Pictures should not appear in the copy; the records themselves must be written out exactly.

───── TASK MATERIAL ─────

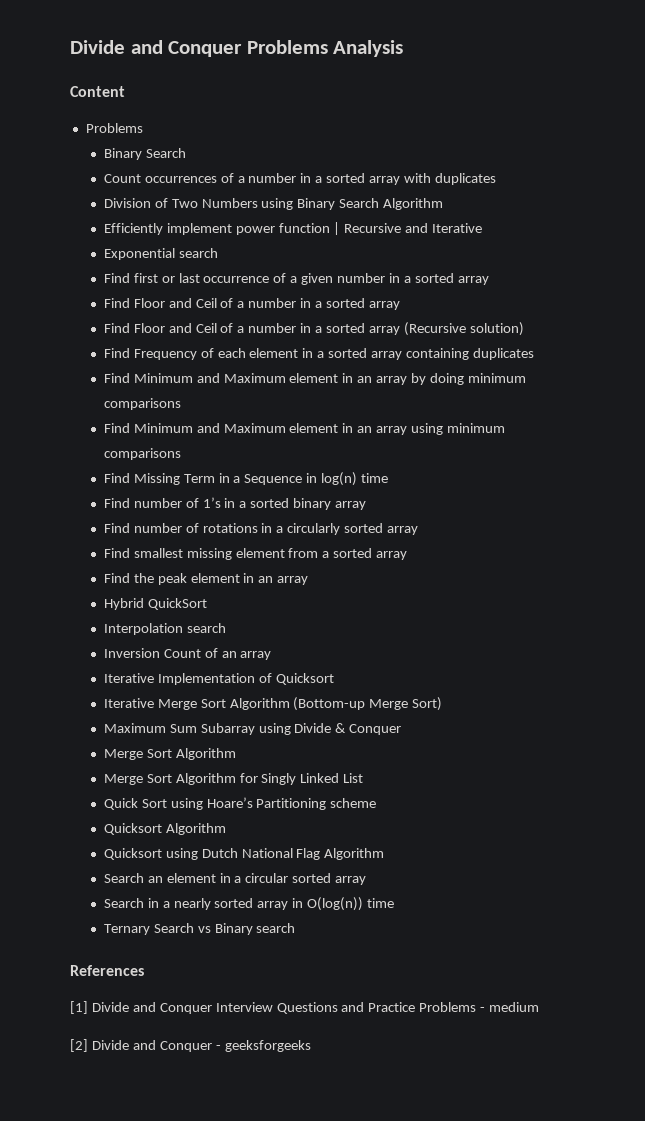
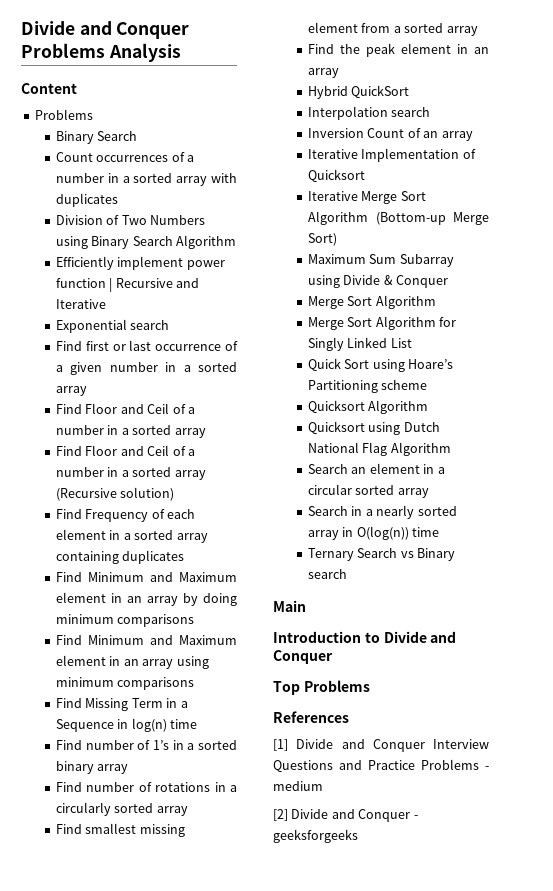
+ Main
+ Introduction to Divide and Conquer
+ Top Problems

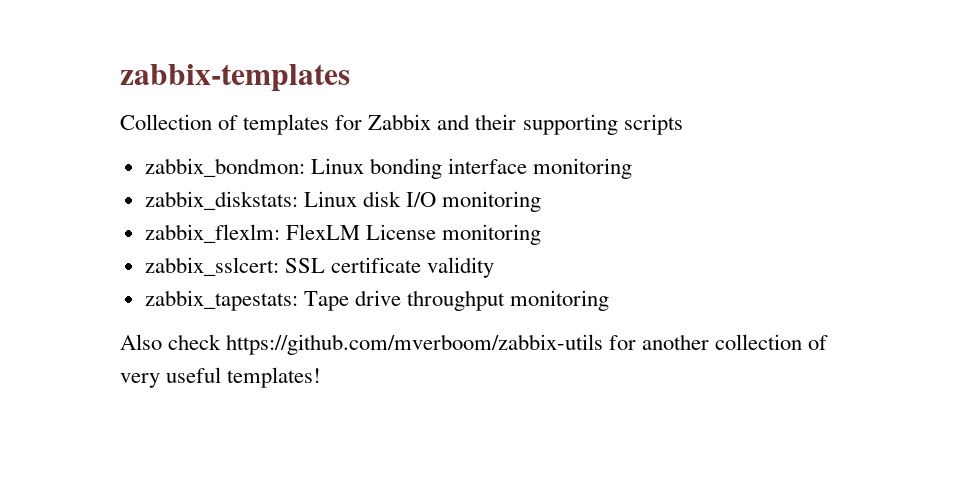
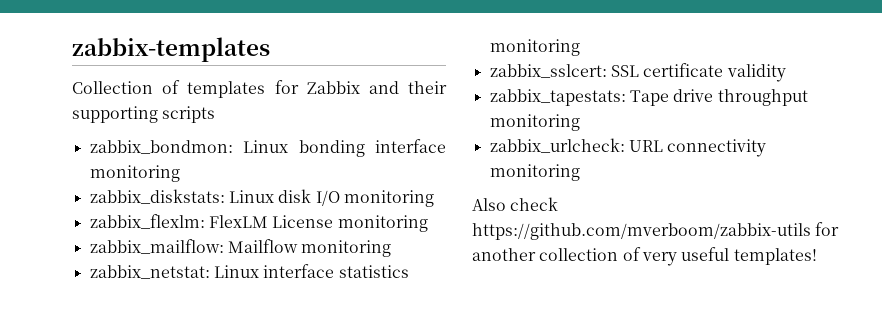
+ zabbix_mailflow: Mailflow monitoring
+ zabbix_netstat: Linux interface statistics monitoring
+ zabbix_urlcheck: URL connectivity monitoring

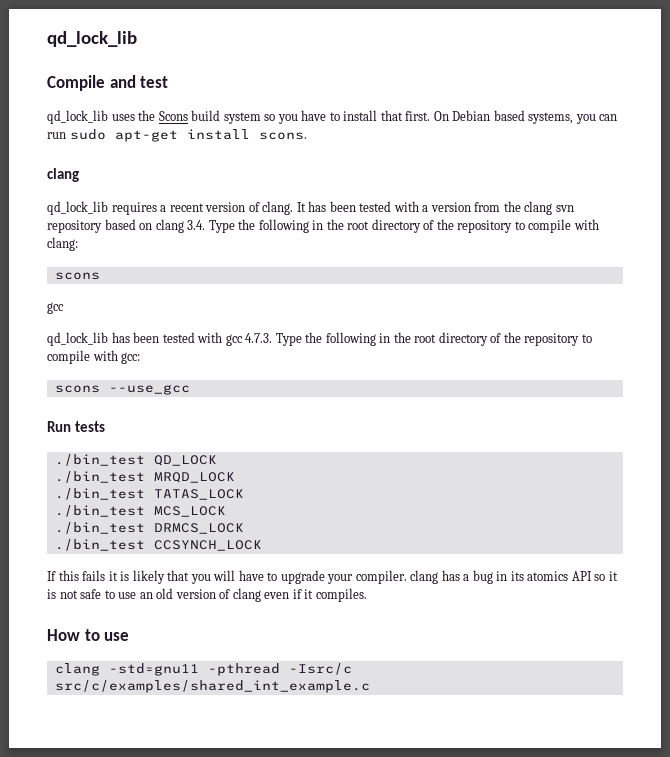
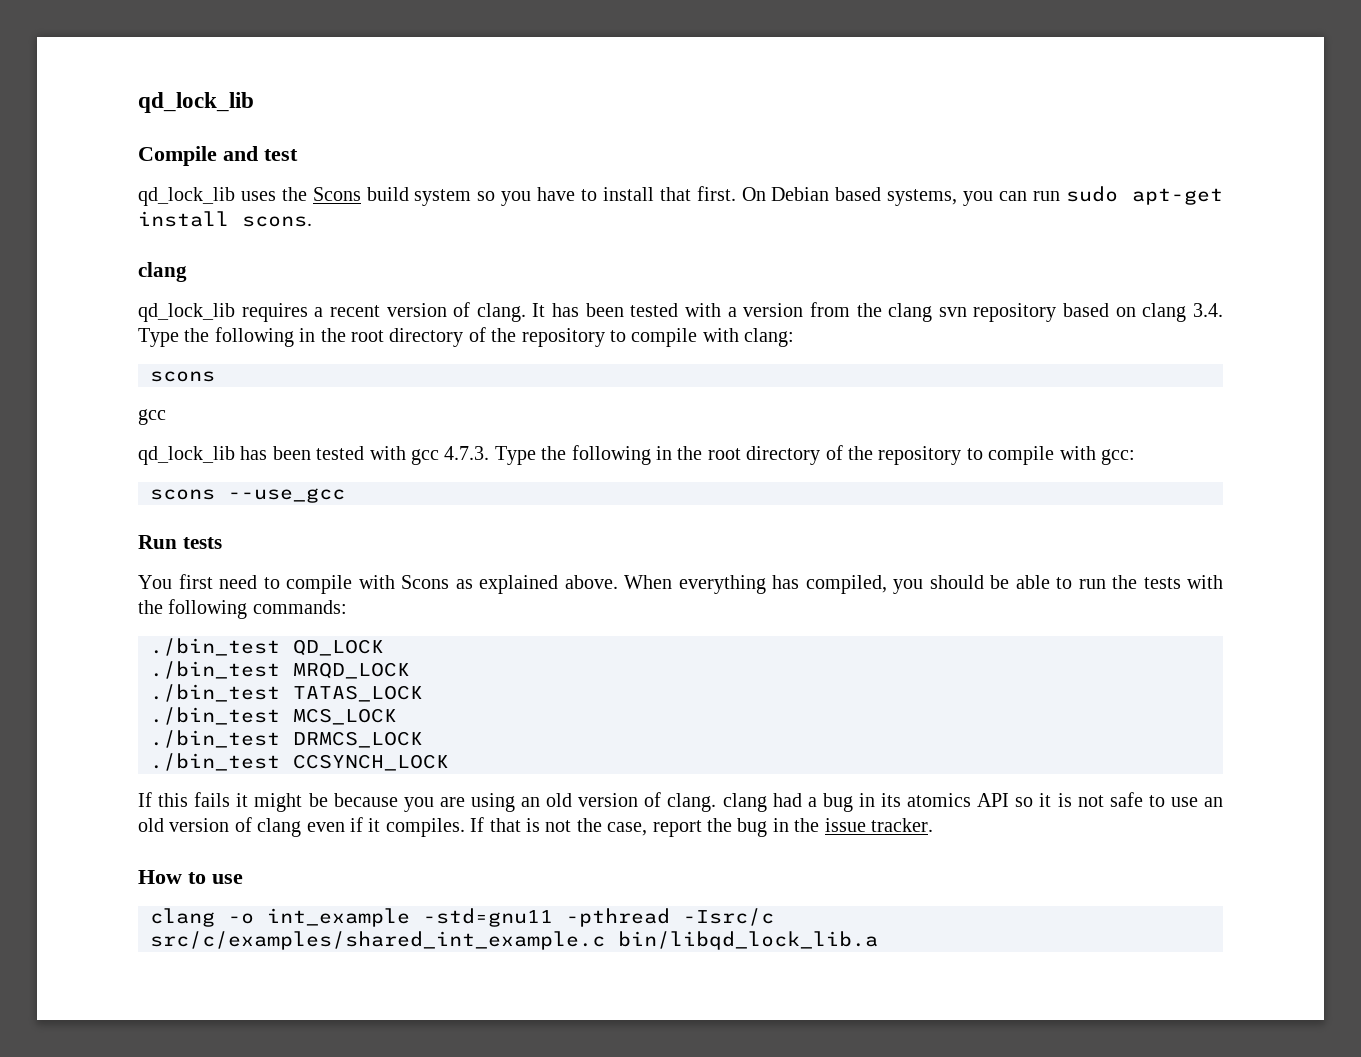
+ You first need to compile with Scons as explained above. When everything has compiled, you should be able to run the tests with the following commands:
- If this fails it is likely that you will have to upgrade your compiler. clang has a bug in its atomics API so it is not safe to use an old version of clang even if it compiles.
+ If this fails it might be because you are using an old version of clang. clang had a bug in its atomics API so it is not safe to use an old version of clang even if it compiles. If that is not the case, report the bug in the issue tracker.
- clang -std=gnu11 -pthread -Isrc/c src/c/examples/shared_int_example.c
+ clang -o int_example -std=gnu11 -pthread -Isrc/c src/c/examples/shared_int_example.c bin/libqd_lock_lib.a

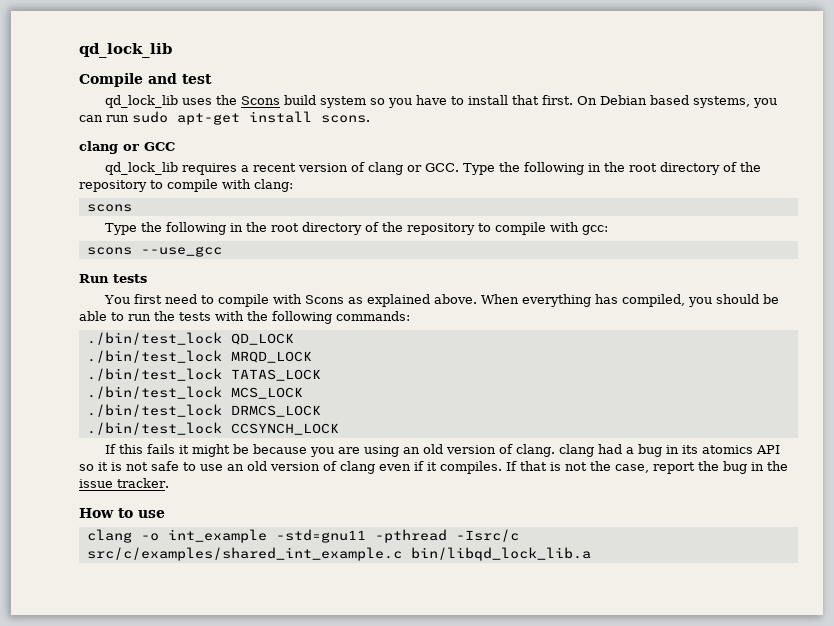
  On Debian based systems, you can run sudo apt-get install scons.
- clang
+ clang or GCC
- qd_lock_lib requires a recent version of clang. It has been tested with a version from the clang svn repository based on clang 3.4. Type the following in the root directory of the repository to compile with clang:
+ qd_lock_lib requires a recent version of clang or GCC. Type the following in the root directory of the repository to compile with clang:
  scons
- gcc
- qd_lock_lib has been tested with gcc 4.7.3. Type the following in the root directory of the repository to compile with gcc:
+ Type the following in the root directory of the repository to compile with gcc:
- ./bin_test QD_LOCK
+ ./bin/test_lock QD_LOCK
- ./bin_test MRQD_LOCK
+ ./bin/test_lock MRQD_LOCK
- ./bin_test TATAS_LOCK
+ ./bin/test_lock TATAS_LOCK
- ./bin_test MCS_LOCK
+ ./bin/test_lock MCS_LOCK
- ./bin_test DRMCS_LOCK
+ ./bin/test_lock DRMCS_LOCK
- ./bin_test CCSYNCH_LOCK
+ ./bin/test_lock CCSYNCH_LOCK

─────

ANSWER TO THE EXERCISE:
+ Main
+ Introduction to Divide and Conquer
+ Top Problems

+ zabbix_mailflow: Mailflow monitoring
+ zabbix_netstat: Linux interface statistics monitoring
+ zabbix_urlcheck: URL connectivity monitoring

+ You first need to compile with Scons as explained above. When everything has compiled, you should be able to run the tests with the following commands:
- If this fails it is likely that you will have to upgrade your compiler. clang has a bug in its atomics API so it is not safe to use an old version of clang even if it compiles.
+ If this fails it might be because you are using an old version of clang. clang had a bug in its atomics API so it is not safe to use an old version of clang even if it compiles. If that is not the case, report the bug in the issue tracker.
- clang -std=gnu11 -pthread -Isrc/c src/c/examples/shared_int_example.c
+ clang -o int_example -std=gnu11 -pthread -Isrc/c src/c/examples/shared_int_example.c bin/libqd_lock_lib.a

  On Debian based systems, you can run sudo apt-get install scons.
- clang
+ clang or GCC
- qd_lock_lib requires a recent version of clang. It has been tested with a version from the clang svn repository based on clang 3.4. Type the following in the root directory of the repository to compile with clang:
+ qd_lock_lib requires a recent version of clang or GCC. Type the following in the root directory of the repository to compile with clang:
  scons
- gcc
- qd_lock_lib has been tested with gcc 4.7.3. Type the following in the root directory of the repository to compile with gcc:
+ Type the following in the root directory of the repository to compile with gcc:
- ./bin_test QD_LOCK
+ ./bin/test_lock QD_LOCK
- ./bin_test MRQD_LOCK
+ ./bin/test_lock MRQD_LOCK
- ./bin_test TATAS_LOCK
+ ./bin/test_lock TATAS_LOCK
- ./bin_test MCS_LOCK
+ ./bin/test_lock MCS_LOCK
- ./bin_test DRMCS_LOCK
+ ./bin/test_lock DRMCS_LOCK
- ./bin_test CCSYNCH_LOCK
+ ./bin/test_lock CCSYNCH_LOCK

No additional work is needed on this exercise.